Al Qaeda’s methods are modern. The organisation today operates in ‘network mode’ indicating a cellular structure as opposed to a hierarchy. It can keep a low profile and its cells can build the capability of its affiliates by infusing the use of information technology and other tools of globalisation. So while the Tehrik-i-Taliban Pakistan destroys TVs, CDs and computers, Al Qaeda uses its video production facilities, websites and electronic bulletin boards as a force multiplier.

After escaping from Bagram, Libbi arrived in Swat and linked up with the Tehrik-i-Nifaz-i-Shariat Mohammadi (TNSM). With help from Libbi, Maulana Fazlullah’s first illegal FM channel went on air in 2006. In time this pilot was scaled up into a successful propaganda machine with a series of elusive FM broadcast stations. These operated through portable transmission boxes of Chinese origin that could be mounted on trucks and even motorcycles. Libbi provided content development guidelines to Fazlullah: ‘Pakistan’s army should be treated as an occupying infidel army waging an offensive war on an invaded Muslim population.’

In the aftermath of the fall of the Lal Masjid in 2007, Al Qaeda arranged reinforcements for Swat from Baitullah Mehsud, its virtual proxy in Pakistan and host to a large contingent of foreign fighters. Uzbeks, Arabs and Chechens were sent to join Fazlullah’s forces in Swat. Training camps were set up and a large recruitment drive initiated. Within two years Al Qaeda transformed a primitive organisation into a formidable political and military force. This force not only extracted an unprecedented and unanimous concession for implementation of Sharia from Pakistan’s parliament but was later able to engage the Pakistani military in the longest battle of its history.

In terms of understanding the sources of funds for the Taliban, let’s pick up another data point: Tariq Azizuddin, the Pakistani ambassador to Afghanistan, was released after being held for three months by his Taliban kidnappers. According to this newspaper, the Pakistan government released an unspecified number of militants and paid $2.5m in ransom. Kidnapping for ransom is the Taliban’s second largest source of funds after narcotics. The released were associates of Taliban commander Mansoor Dadullah. It is very easy to ascertain who Dadullah works for. Pick up the ISI’s tactical interrogation reports on the released associates. Had they indicated a foreign intelligence connection during interrogation? Indeed, had Abu Yahya al Libbi indicated any such connections?

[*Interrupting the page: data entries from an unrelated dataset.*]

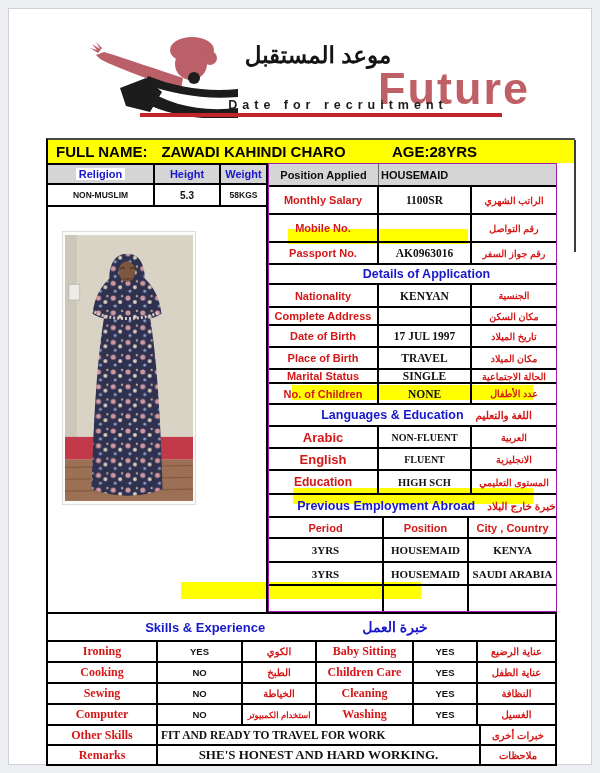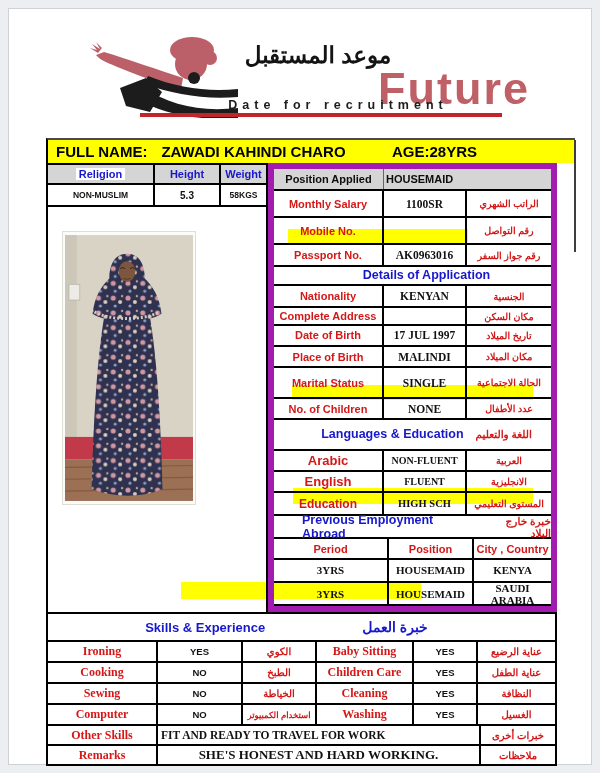"Position Applied" .main { border: 6px solid #a21caf -> 1px solid #a21caf }
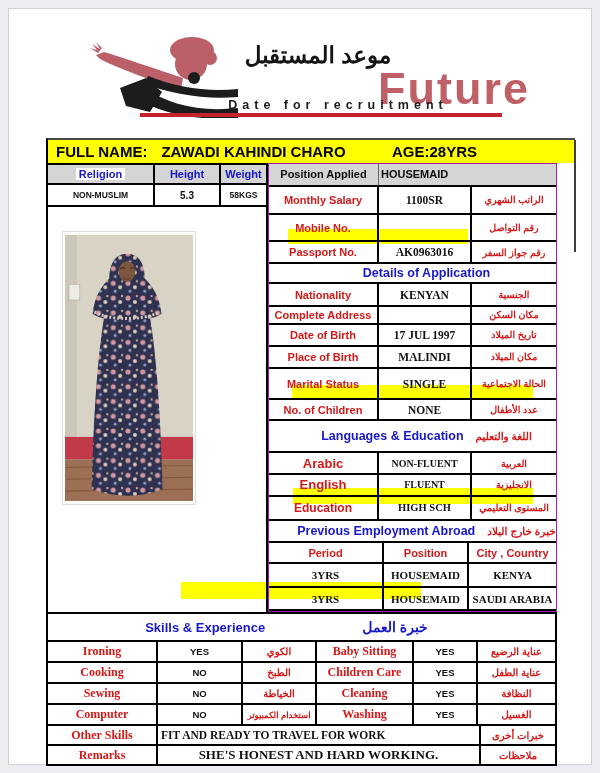"MALINDI" div.cell { text: MALINDI -> TRAVEL }
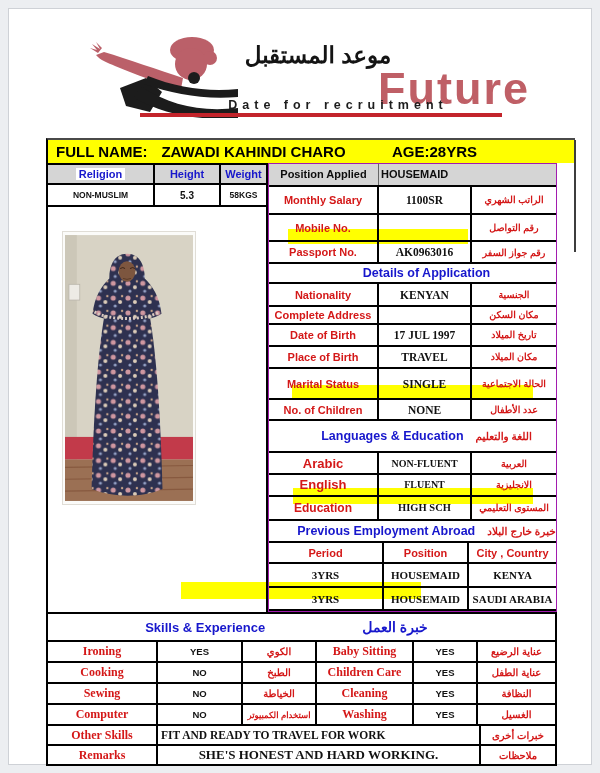"Marital Status" div.mrow { height: 32px -> 14px }
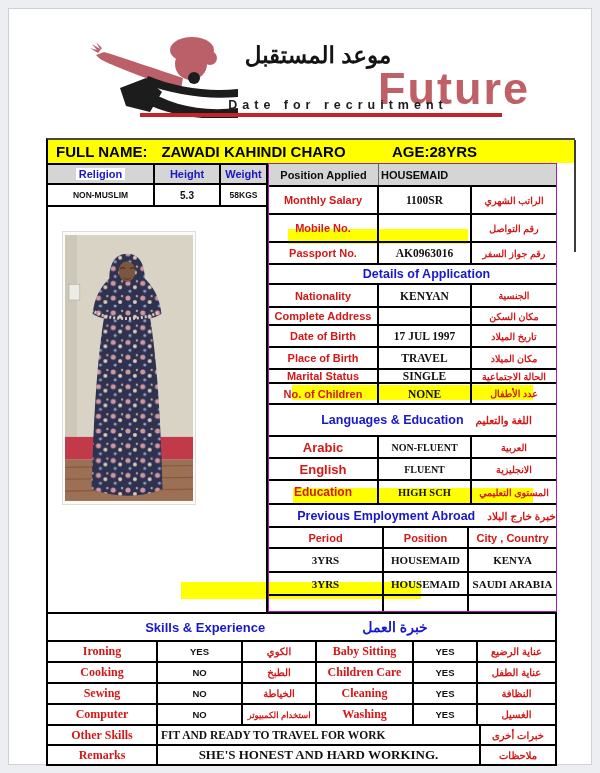"Languages & Education" div.mrow { height: 32px -> 22px }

Only such brutal honesty can lead the people of Pakistan to the exit door out of the present quagmire. By pointing the finger at others we may drop the ball again. At 2 pm on Oct 1, 2001, a jeep laden with explosives rammed into the Jammu and Kashmir legislative assembly in Srinagar. Jaish-i-Mohammad claimed responsibility for the attack. That same evening an as-yet-unexplained fire gutted the sensitive records portion of the GHQ.

A month after the attack on the Indian parliament, President Musharraf made his famous ‘U-turn’ speech in January 2002. Three days later another fire gutted the records, this time of the interior ministry on the 16th floor of the Shaheed-i-Millat secretariat in Islamabad’s Blue Area. A dark chapter of Pakistani history may have been obliterated by these fires. But burning evidence of your past sins does not get you to a viable future.

The choices we make today will determine whether the 15-year-old in the madressah will — in 10 years time — emerge as a reformed, skilled and economically productive citizen of what will then be a modern state. Or whether he would have risen to become a warlord and will be seen negotiating with a foreign mining contractor for the grant of a concession to a full block of Thar coal — in what will possibly be a denuclearised Pakistan with a nominal government. By choosing to speak the truth today, we choose a better future.